Erste Probleme mit der neuen Bleiberechtsregelung

Die mit großem politischen Vorgeplänkel und riesigem Aufwand angekündigte "Bleiberechtsregelung", die die Innenminister der Bundesländer am 17. November 2006 in Nürnberg beschlossen und in den Medien als Erfolg "gefeiert" haben, ist zwei Wochen alt - da gibt es schon die ersten Probleme: einige Ausländerbehörden vor Ort, die schon bisher für ihre restriktive Haltung bekannt sind, tun alles, um die Regelung zu blockieren. Da wird einer meiner Mandanten, der seit über 12 Jahren in Deutschland lebt, eine Arbeitsstelle angeboten erhielt und auch sonst alle Voraussetzungen erfüllt, einfach mit einem lapidaren Satz "Das trifft nicht auf dich zu" abgefertigt. Erst mein Einschreiten bringt die Behörde dazu, den Antrag überhaupt entgegenzunehmen und als offiziell gestellt zu behandelt. Da wird einer Familie, die seit 8 Jahren hier lebt und ebenfalls alle Voraussetzungen erfüllt, das gleiche gesagt von einer Ausländerbehörde in einer anderen Stadt. Diese ersten Erfahrungen beweisen einmal mehr, mit welchen Problemen langjährig hier lebende Ausländer zu kämpfen haben.
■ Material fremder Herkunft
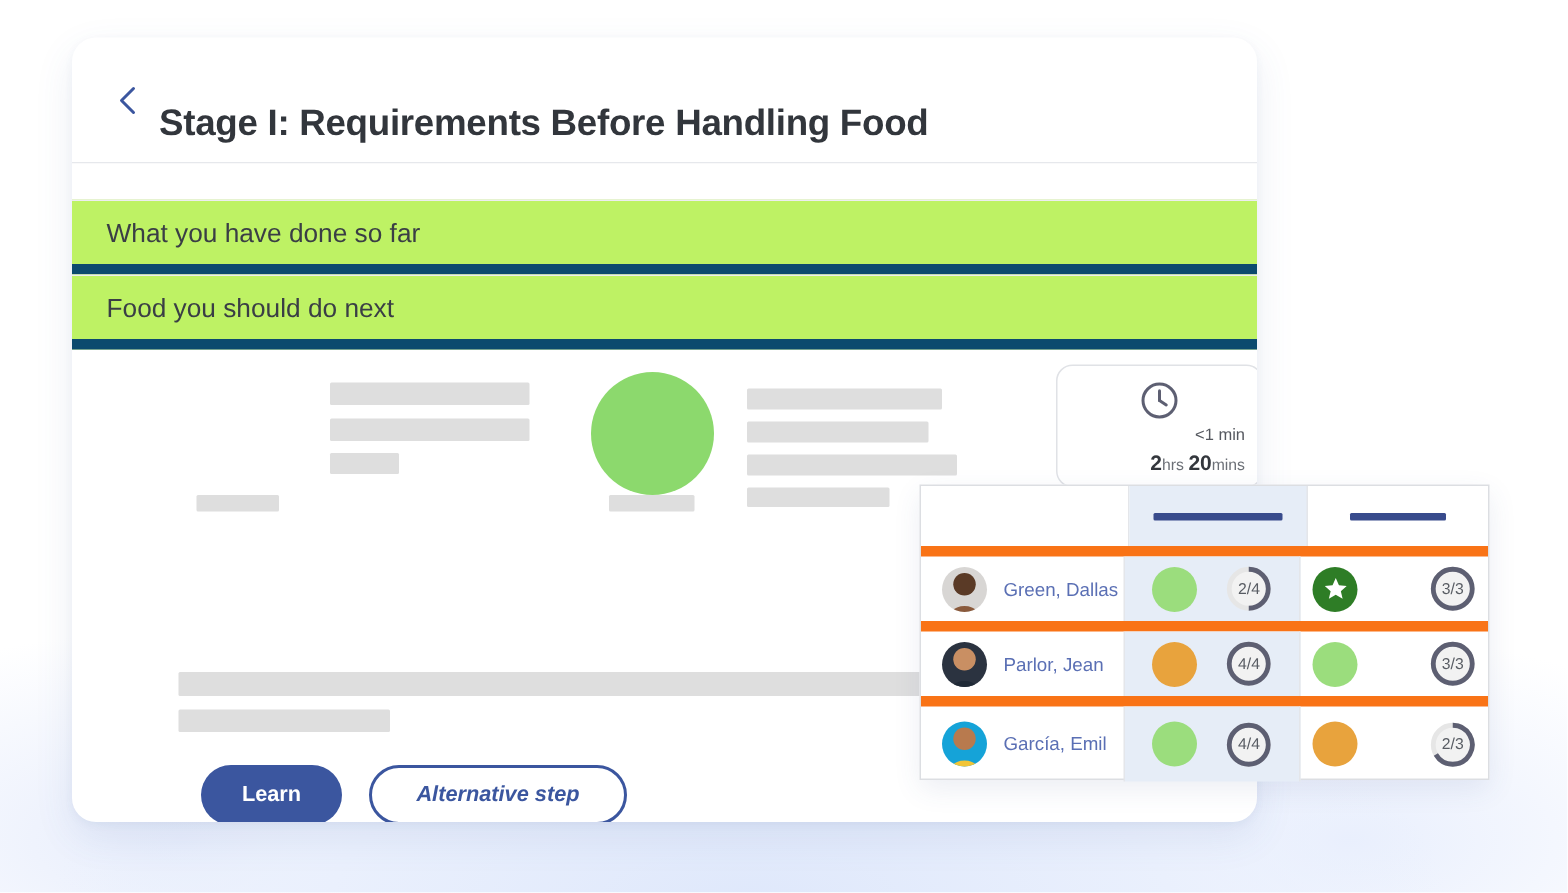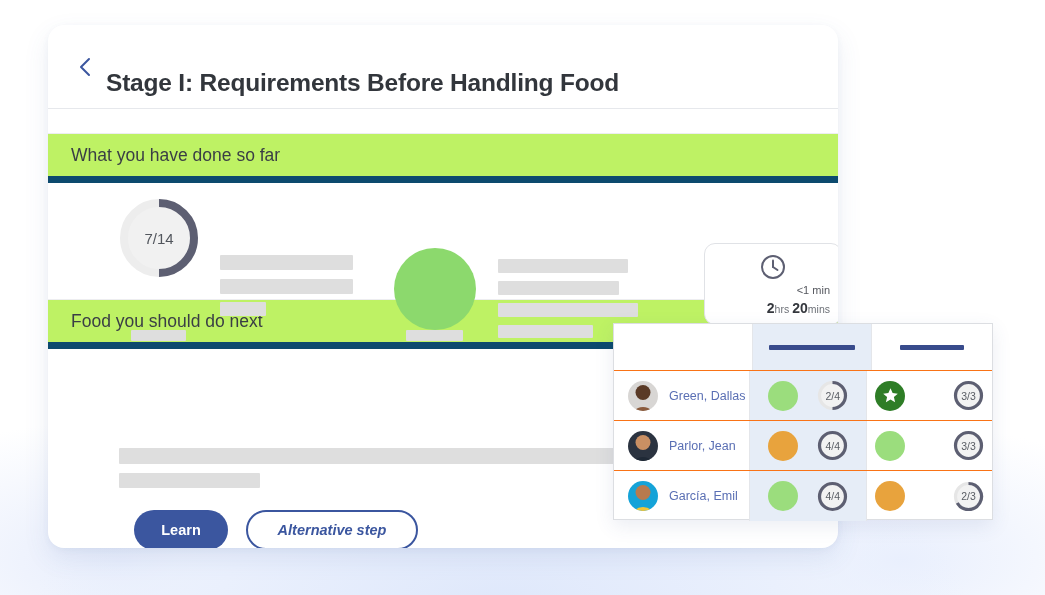"7/14" div.stats { html: <div> <div> <svg> <circle></circle> <path></path> </svg> <div>7/14</div> </div> </div> -> none }
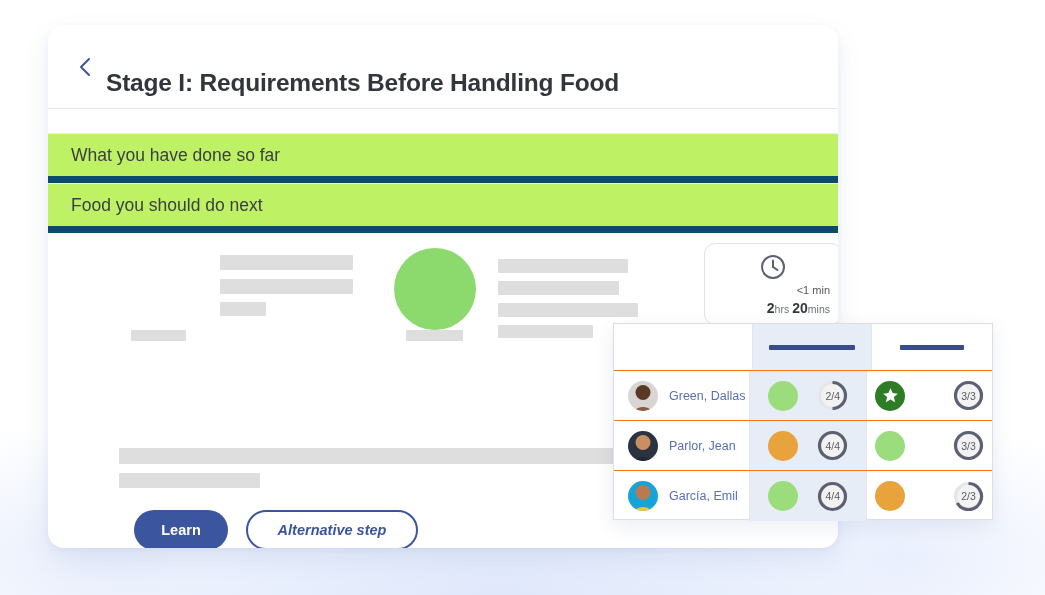"Green, Dallas" .trow { border-bottom: 1px solid #f97316 -> 7px solid #f97316 }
Viele meiner Mandanten möchten keine Sozialhilfe beziehen und wollen arbeiten; arbeiten aber dürfen sie nicht, weil sie keine Arbeitserlaubnis erhalten. Würden sie aber arbeiten, würden sie in unser aller Renten- und Sozialkassen einzahlen und Steuern zahlen! Stattdessen zahlt der Staat aus unseren Steuergeldern lieber Sozialhilfe und Wohngeld.